Depuis le début des années 2000, un travail de fond a été entrepris sur la propriété, dont le cuvier est la conséquence logique :
- Maîtrise des rendements ;
- Recherche d’une maturité optimale au moment des vendanges ;
- Sélection rigoureuse des baies à l’entrée du cuvier par un système de tri optimal ;
- Démarrage d’une politique de replantation à long terme ;
- Mise en place d’une agriculture raisonnée ;
- Utilisation de nouvelles techniques de vinification ;
- Création et lancement du second vin, Duo de Conseillante…
Toutes ces améliorations à la vigne comme au chai se devaient d’être optimisées lors de la vinification.

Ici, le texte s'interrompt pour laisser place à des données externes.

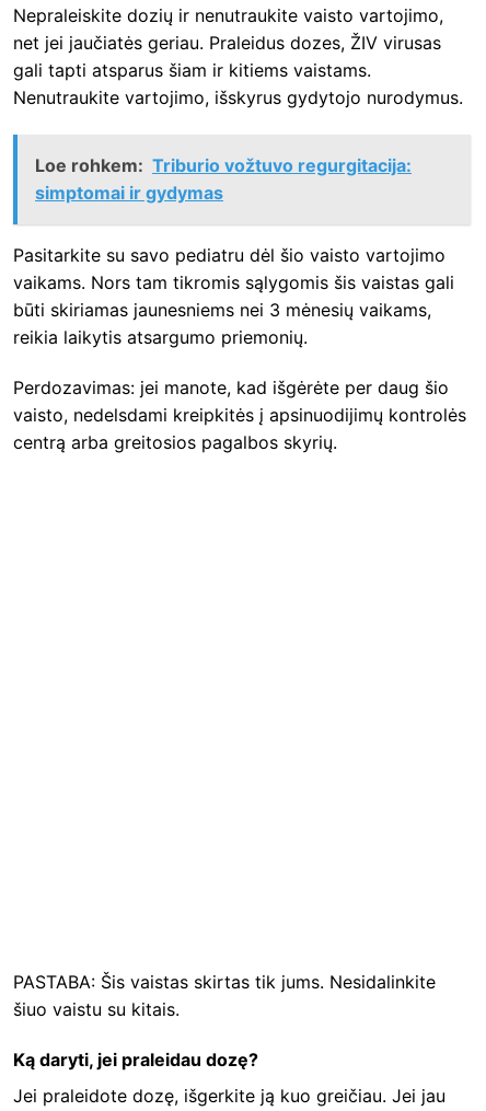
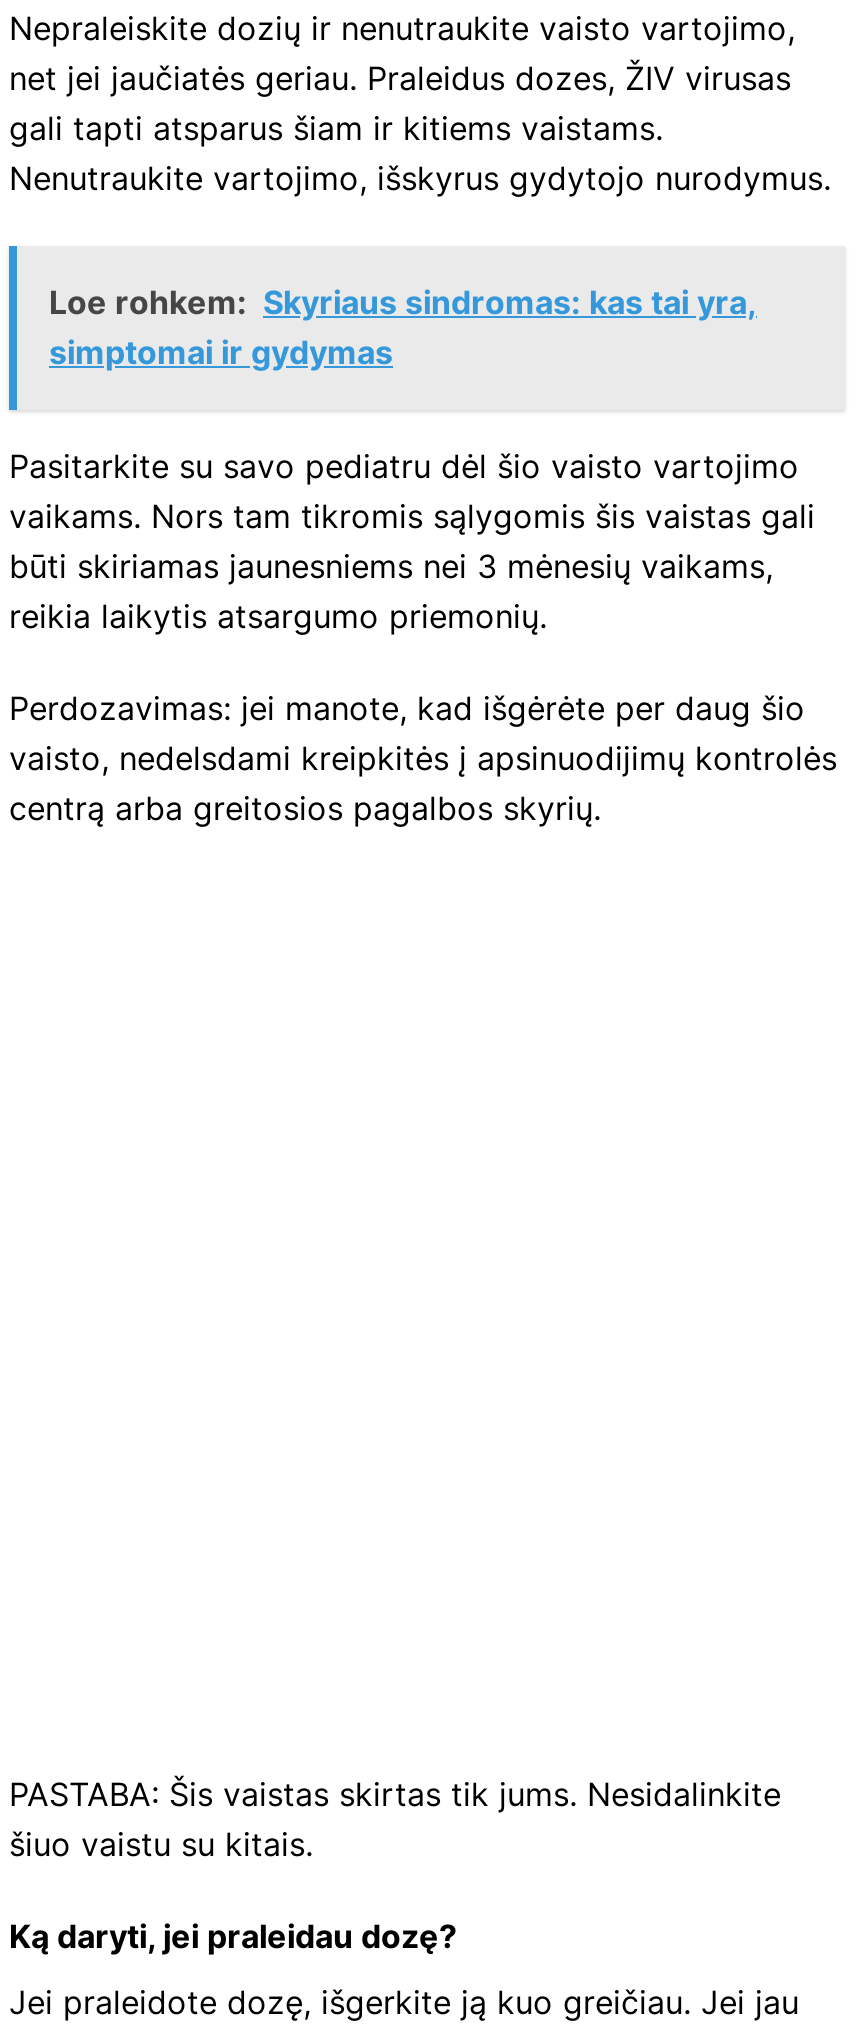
[35,154,412,176] Loe rohkem: Triburio vožtuvo regurgitacija: -> [49,282,757,322] Loe rohkem: Skyriaus sindromas: kas tai yra,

Dans cette optique, le prochain cuvier intégrera totalement le découpage parcellaire du terroir de La Conseillante : les 18 micro parcelles de la propriété trouveront ainsi leur alter ego dans le chai, pour permettre une vinification extrêmement précise. Des cuves de stockage porteront le total à 22 unités.

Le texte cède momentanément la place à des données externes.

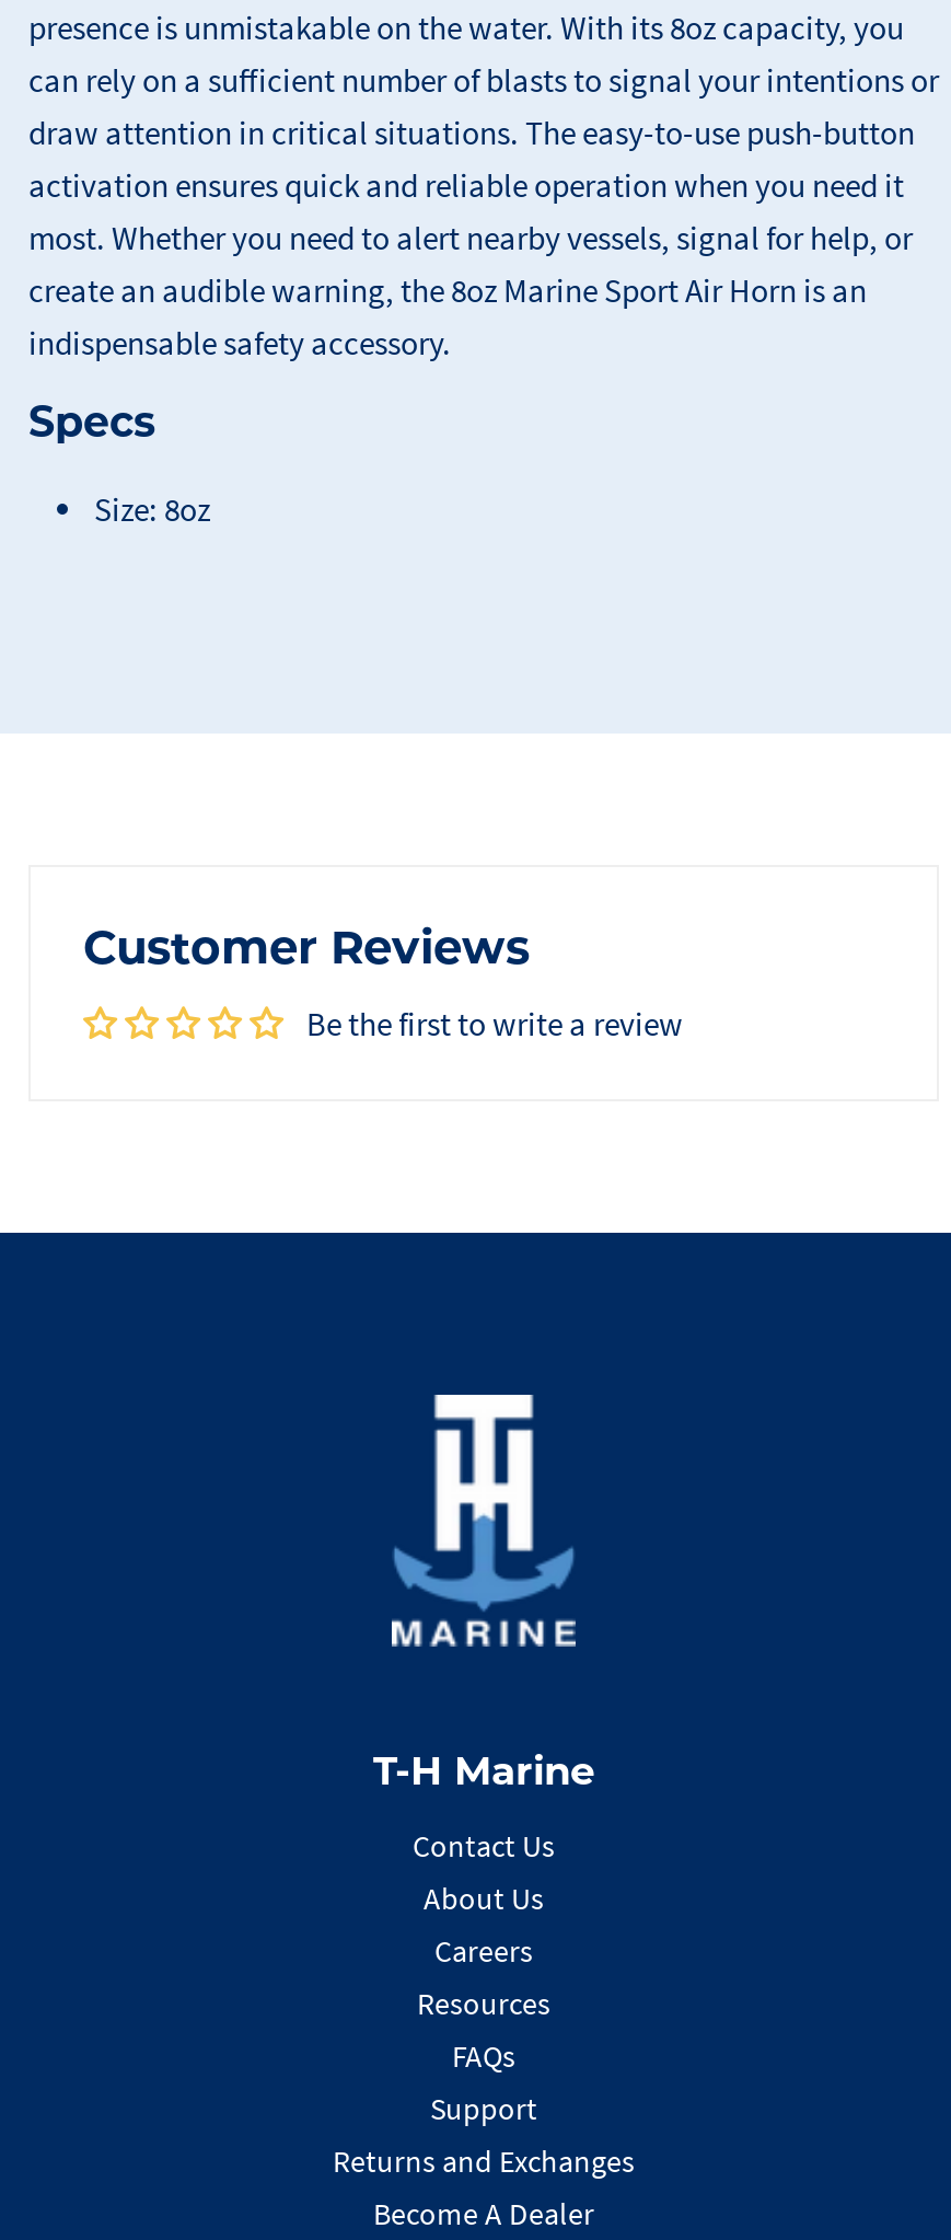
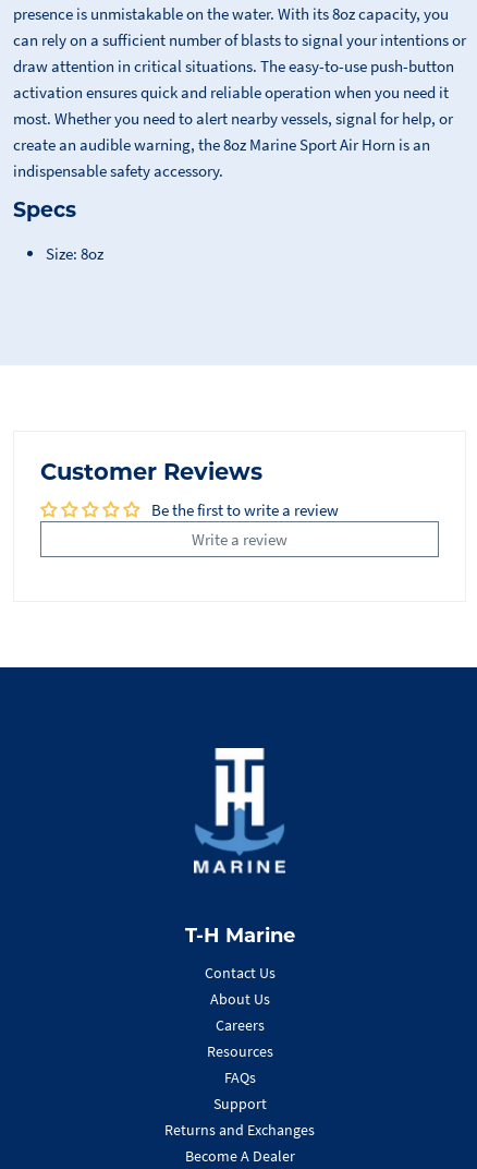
none -> [192,528,288,549] Write a review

La Conseillante disposera ainsi d’une palette d’une vingtaine de couleurs, qui offrira au vinificateur la possibilité d’un travail d’élaboration encore plus complexe, pointu et précis.
Après avoir été l’un des premiers domaines bordelais à faire le choix de l’inox au début des années 70, La Conseillante a cette fois fait le choix de réaliser ses cuves en béton, revêtu de résine époxy. Cela permettra une meilleure inertie thermique avec l’extérieur. Cela vient également conforter l’image traditionnelle associée à la propriété.
Les travaux s’articulent principalement autour du cuvier, point de départ de la réflexion, mais vont également concerner les bureaux, et permettront de disposer d’une salle de réunion et de dégustation à l’attention des professionnels, située « au dessus » des cuves.
L’architecte en charge du projet est Bernard MAZIERES, reconnu pour son savoir faire dans de nombreuses propriétés viticoles. Il est à l’origine, entre autres, des cuviers des Châteaux Latour et Malartic-Lagravière.